Legislature Rejects Fiscally Irresponsible, Poorly Targeted Pension Tax Cut

Despite evidence that Maine’s employment picture remains bleak, state policymakers continue to pay little attention to steps that would boost the economy and create jobs.  After rushing forward on yet another budget-crippling tax cut earlier this week, this Legislature finally found a tax cut it could not embrace.  Word came late yesterday that the $40 million supplemental budget bill approved by the Appropriations Committee “set aside” the Governor’s proposed income tax cuts on pensions.

In testimony on March 22nd, MECEP Executive Director Garrett Martin opposed this tax cut, telling the Committee “To be blunt, this proposal is fiscally irresponsible and fails to deliver tax relief to those who need it most.  We must ask ourselves – who are the older Mainers most in need of tax relief?  More than likely it is not someone with a pension.  It is someone who lacks the retirement security to stop working.”

Martin reminded the Committee that Maine Revenue Services placed the annual price tag for this proposal at over $105 million when fully implemented in 2019. He added that the Governor had made no provision to pay for it, passing the buck for spending cuts or other revenue sources to future Governors and Legislatures.  He also told the legislators that this proposal would have dire consequences in the future when revenues would decrease while Maine’s population grows older and their demands for services like health care increase.

“This is a recipe for fiscal disorder,” he cautioned.

In an April 6th op ed column in the Portland Press Herald, Martin rejected the Governor’s argument that retirees flee Maine because of the state’s tax burden, noting that the data shows that  less than 1 percent of seniors moved from state to state after age 65 for any reason.

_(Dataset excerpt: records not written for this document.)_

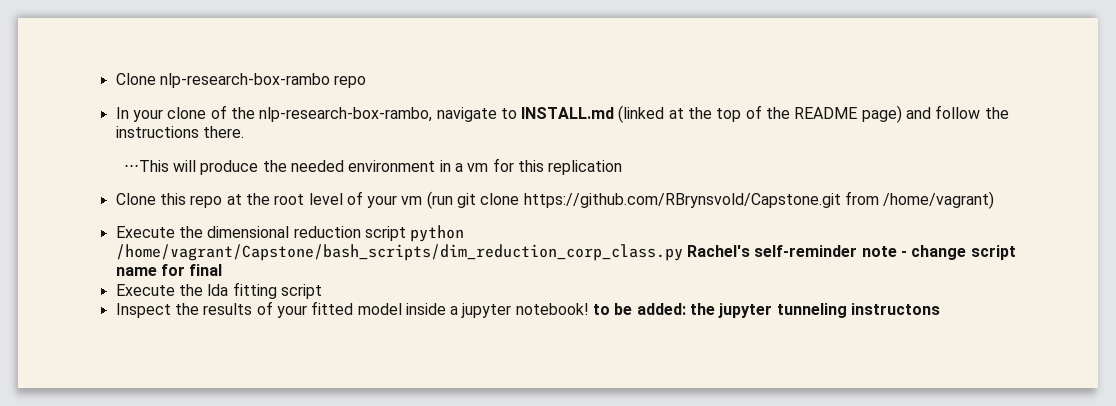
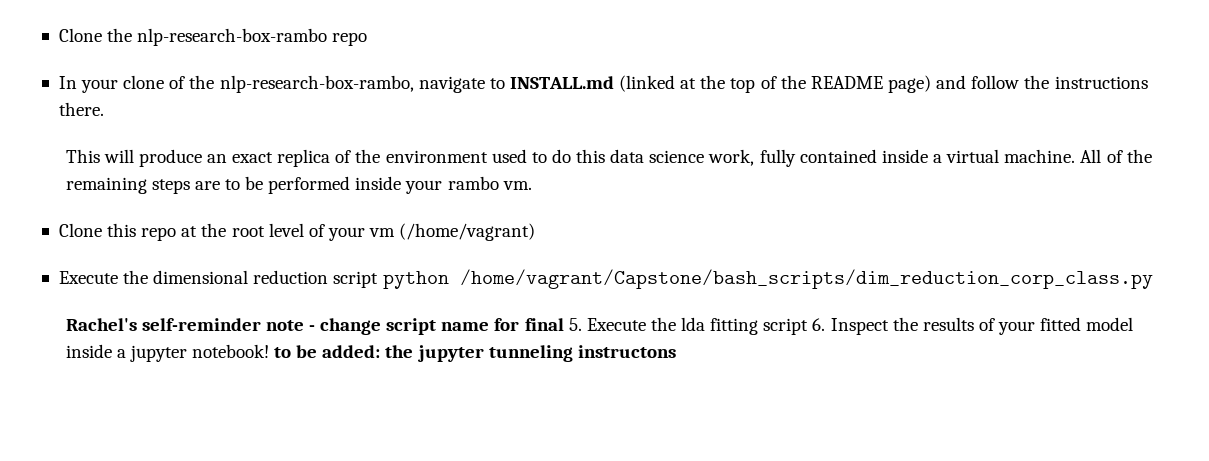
[115,73,156,85] Clone -> [58,28,133,42] Clone the
[123,160,169,172] ⋅⋅⋅This -> [65,149,100,163] This
[262,158,623,175] the needed environment in a vm for this replication -> [206,149,1152,167] [65,176,532,194] an exact replica of the environment used to do this data science work, fully contained inside a virtual machine. All of the remaining steps are to be performed inside your rambo vm.
[426,191,995,209] (run git clone https://github.com/RBrynsvold/Capstone.git from /home/vagrant) -> [399,223,536,241] (/home/vagrant)
(683, 252) none -> (1153, 279) //
(223, 270) // -> [568,318,582,331] 5.
(322, 291) // -> [812,318,826,331] 6.

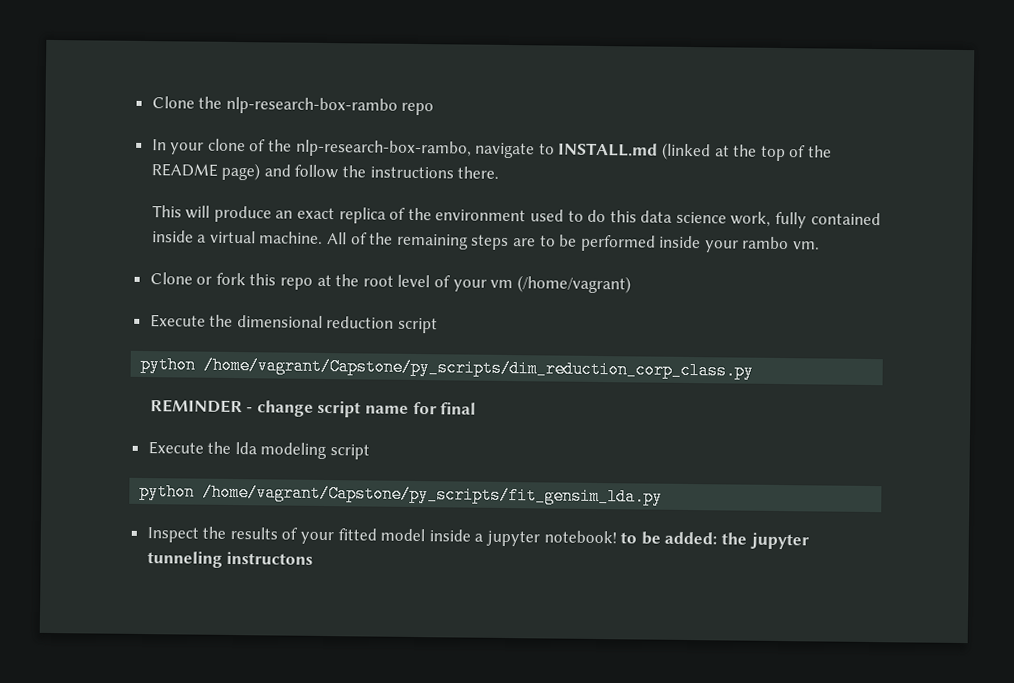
(102, 230) none -> [196,272,246,286] or fork
[382,269,1153,289] [65,318,304,331] python /home/vagrant/Capstone/bash_scripts/dim_reduction_corp_class.py // Rachel's self-reminder note -> [140,355,755,380] [149,399,243,414] // python /home/vagrant/Capstone/py_scripts/dim_reduction_corp_class.py // REMINDER
[568,318,582,331] 5. -> (477, 408) //
[710,318,826,335] fitting script 6. -> [260,442,371,460] [139,482,664,506] modeling script // python /home/vagrant/Capstone/py_scripts/fit_gensim_lda.py //

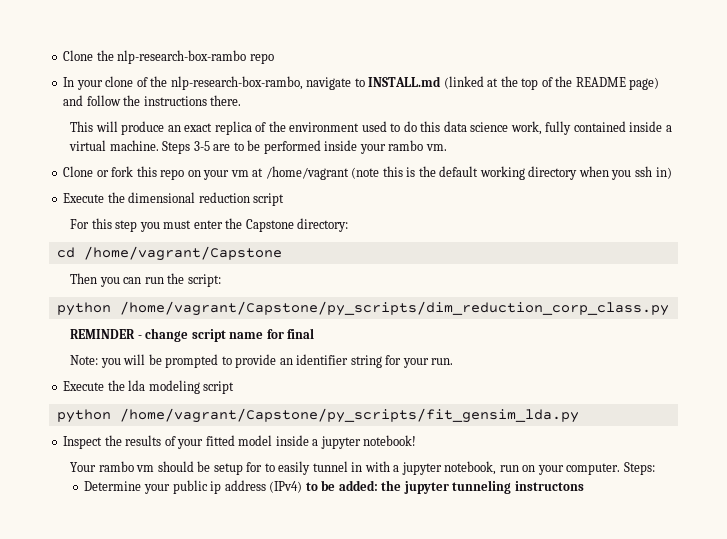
[326,232,510,251] All of the remaining steps -> [162,141,210,154] Steps 3-5
[316,274,631,294] at the root level of your vm (/home/vagrant) -> [187,166,672,180] on your vm at /home/vagrant (note this is the default working directory when you ssh in)
(439, 325) none -> [70,218,349,232] [56,246,282,261] [70,273,221,287] // For this step you must enter the Capstone directory: // cd /home/vagrant/Capstone // Then you can run the script:
(477, 408) none -> [70,354,454,368] // Note: you will be prompted to provide an identifier string for your run.
(617, 537) none -> [70,461,655,475] [84,480,303,494] // Your rambo vm should be setup for to easily tunnel in with a jupyter notebook, run on your computer. Steps: // Determine your public ip address (IPv4)

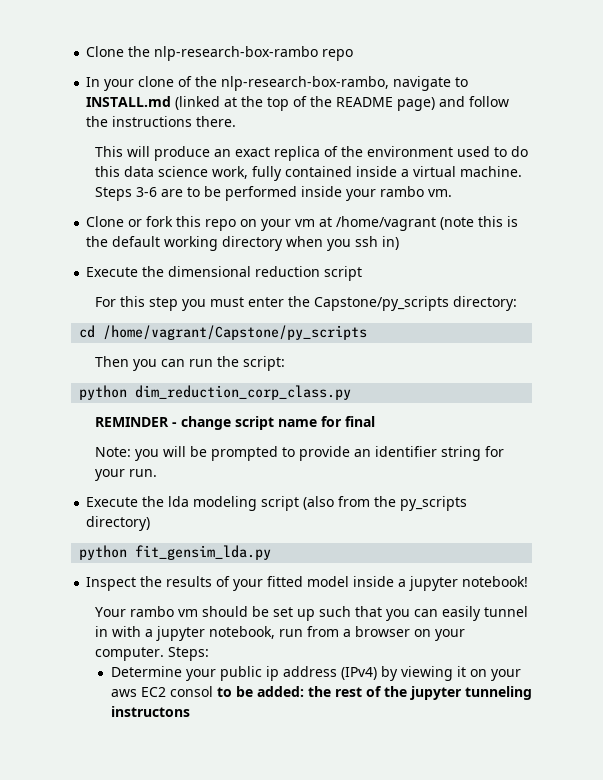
[193,141,210,151] 3-5 -> [136,187,158,197] 3-6
[245,219,294,232] Capstone -> [314,296,450,311] Capstone/py_scripts
[83,246,282,261] /home/vagrant/Capstone -> [103,325,368,340] /home/vagrant/Capstone/py_scripts
[119,301,669,316] /home/vagrant/Capstone/py_scripts/dim_reduction_corp_class.py -> [135,385,352,400] dim_reduction_corp_class.py
[56,408,579,423] // python /home/vagrant/Capstone/py_scripts/fit_gensim_lda.py -> [303,496,468,511] [86,516,151,531] [79,545,272,560] (also from the py_scripts directory) // python fit_gensim_lda.py
[213,462,275,475] setup for to -> [273,606,439,621] set up such that you can
(519, 468) none -> [307,626,411,637] from a browser
(303, 487) none -> [380,666,521,681] [110,686,213,697] by viewing it on your aws EC2 consol
(402, 485) none -> [334,686,407,697] rest of the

He also emphasized that like other LePage Administration tax cut proposals this one is “poorly targeted.”  It delivers most of its benefits to those least in need- 65% to the top 20% of taxpayers.  The bottom 20% will receive an average benefit of two cents per year, compared with an average of $438 for the top 1% percent.

“A much more fair and effective way to ease the burden on seniors would be to expand state Earned Income Tax Credit eligibility to working Mainers 65 and older and make the credit refundable for all who are eligible,” Martin added. “Restoring the property tax relief program to its full level for everyone and streamlining the enrollment process to encourage greater participation would also benefit Maine seniors who need it most.”

Regarding the real problems Maine faces, Martin asserted that “Investments in education, research and development and infrastructure would do far more to increase Maine’s long-term competitiveness, create jobs and grow Maine’s economy.”

Rejection of this proposal is a welcome victory but real progress toward effective economic policy is what Maine people truly need right now from their leaders in Augusta.